Monday, Mar. 23, 1942
"Suppurating Serials"
The Buffalo Advertising Club last week heard a Manhattan psychiatrist on the subject of a couple of soap operas, and was he burned up! Clinical studies of such programs are rare, though clinical studies of their listeners abound. Dr. Louis Berg took only a casual interest in soap operas until some of his women patients suffered relapses after listening to them.

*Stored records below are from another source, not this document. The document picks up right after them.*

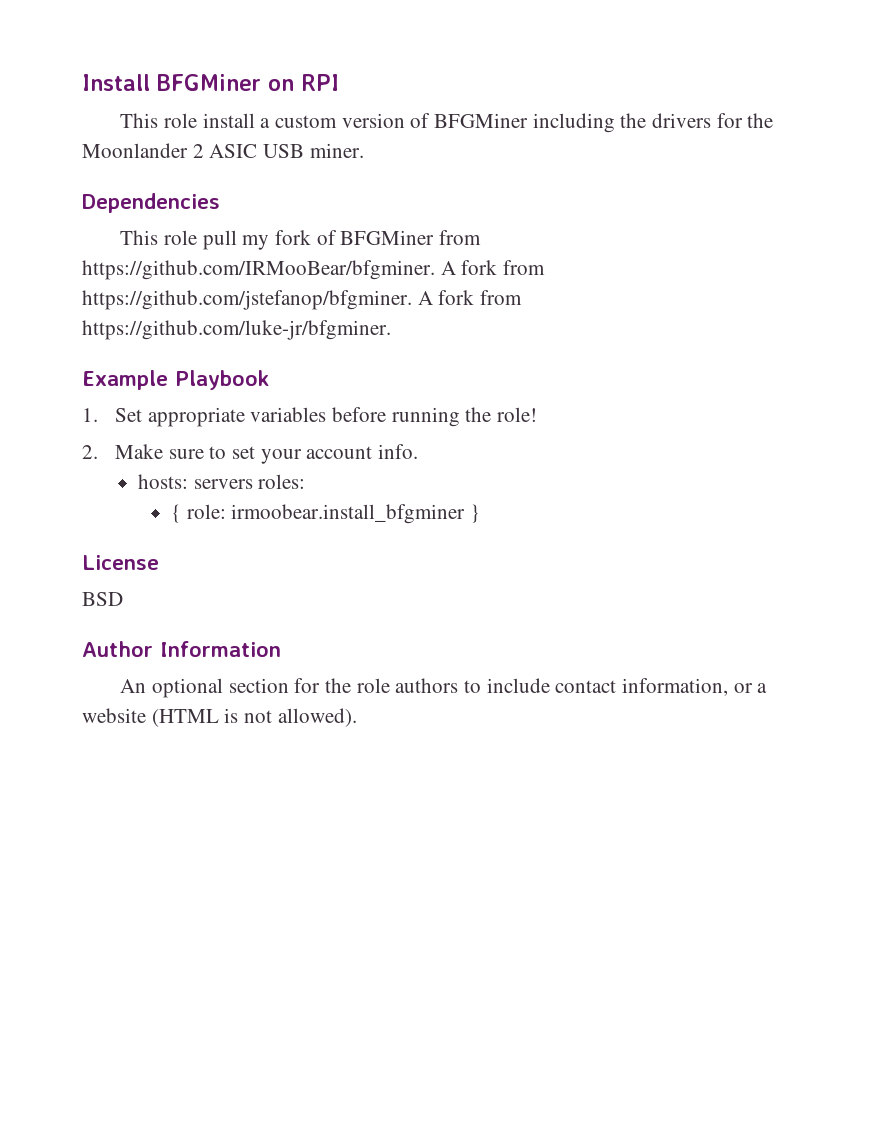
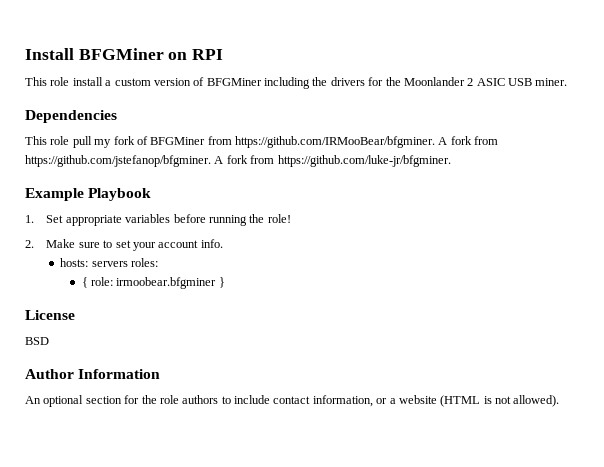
[231,504,466,524] irmoobear.install_bfgminer -> [116,277,217,289] irmoobear.bfgminer

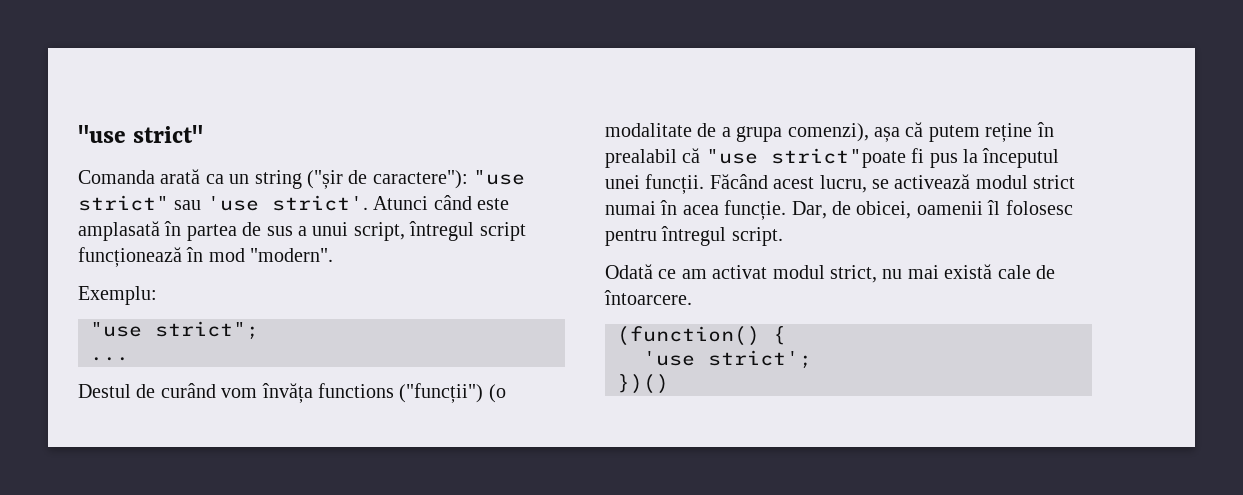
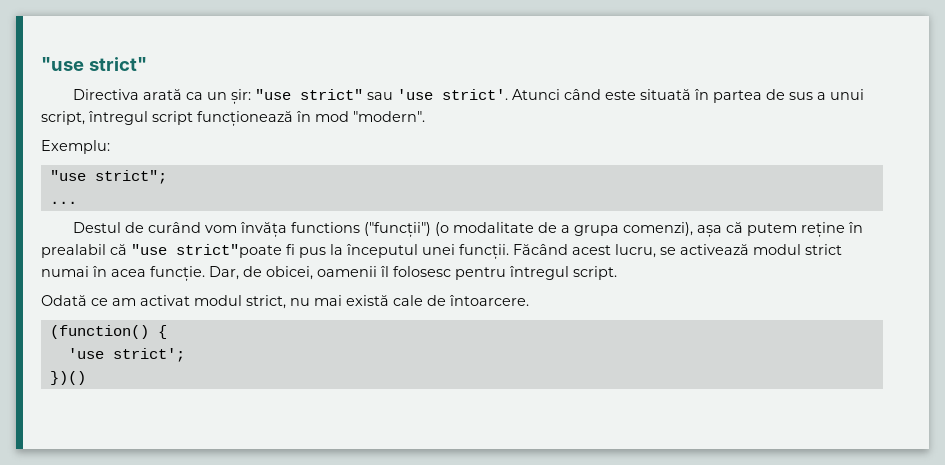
[78,170,155,184] Comanda -> [73,89,140,100] Directiva
[254,170,468,189] string ("șir de caractere"): -> [231,89,252,104] șir:
[78,221,160,241] amplasată -> [640,89,692,100] situată

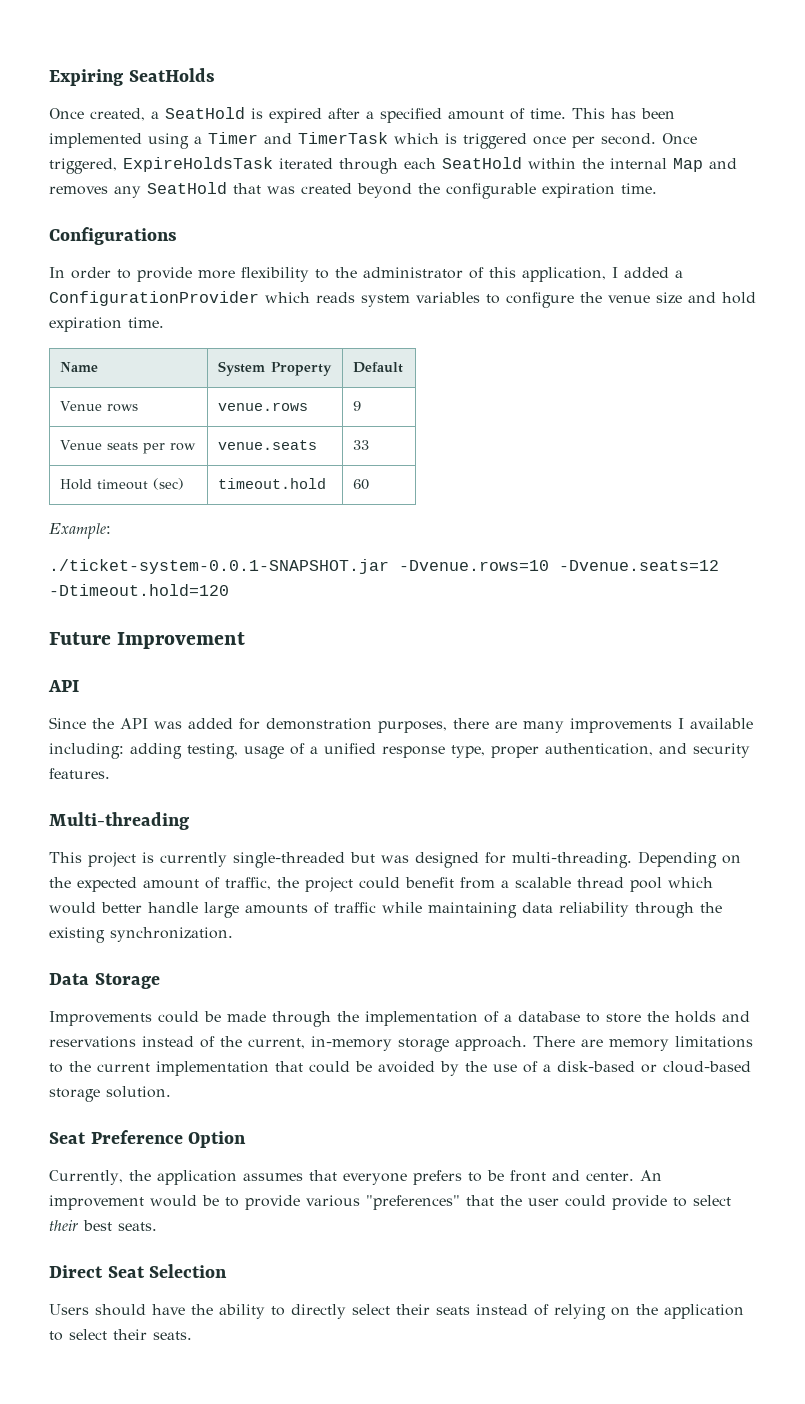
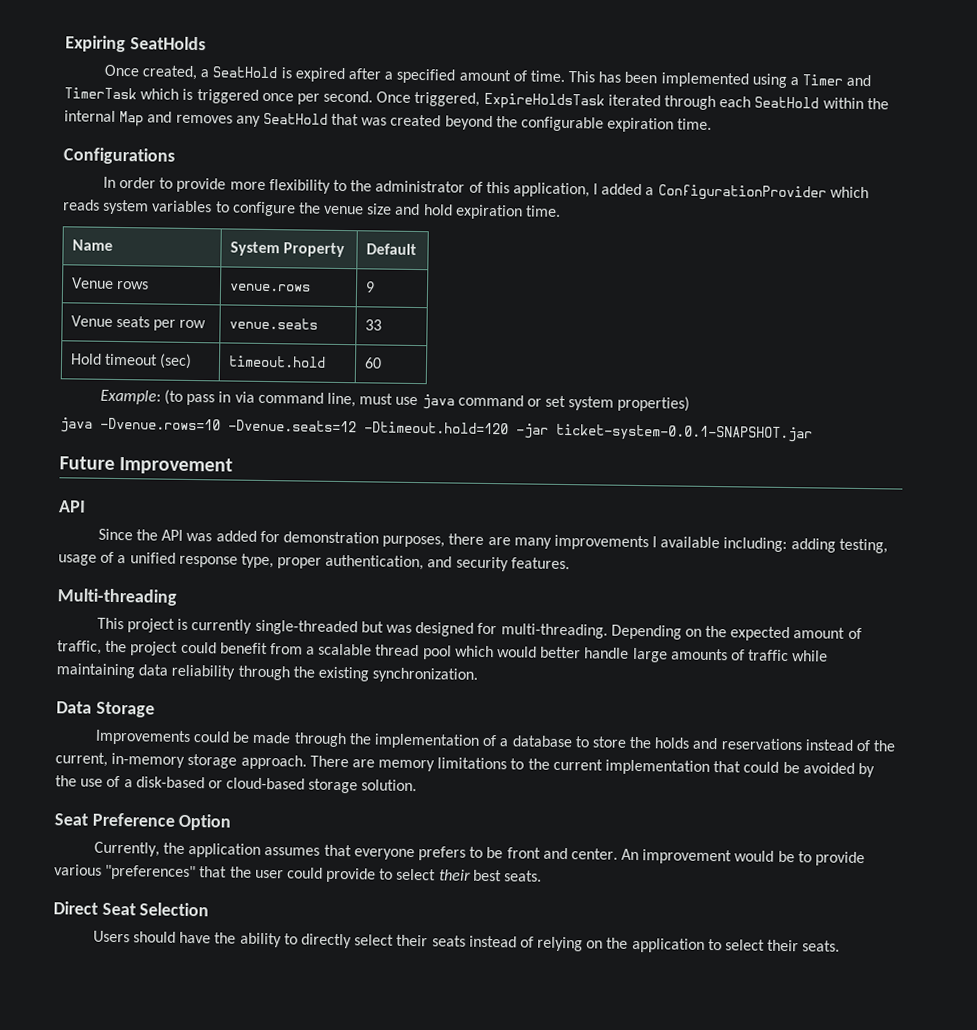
[49,559,389,574] // ./ticket-system-0.0.1-SNAPSHOT.jar -> [164,389,691,412] [60,417,93,433] (to pass in via command line, must use java command or set system properties) // java
(229, 590) none -> [516,423,813,443] -jar ticket-system-0.0.1-SNAPSHOT.jar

A stouthearted scientist, Dr. Berg took samplings, narrowed down the field to ten, concentrated on two. To each of these, The Right to Happiness (NBC) and Woman in White (CBS), he listened for three weeks. His findings, as presented last week, were so unequivocal that he was constrained to point out that they did not apply to all daytime radio serials.*
The emotional content of his two prizes consisted, according to Dr. Berg, of sexual jealousy, fear, rage, revulsion, frustration, insecurity. The situations included domestic discord, separation, divorce, sickroom scenes, courtroom scenes. The characters--"There appear to be no 'happy' characters. . . . All present single psychological profiles. They are unrelievedly bad or good. . . ."
Dr. Berg wound up his study satisfied that he knew what had caused relapses in his patients. Said he: "The cumulative effect of a diet of corrupting melodrama could not fail to product an 'anxiety state.' Even those patients who were cautioned of the baleful effects of listening to these serials found it harder to resist. . . . The hairline that divides the normal from the neurotic . . . can disappear from such influence as the unwitting sadism of suppurating serials. . . ."
*They do not apply, for example, to Against the Storm (TIME, Nov. 10).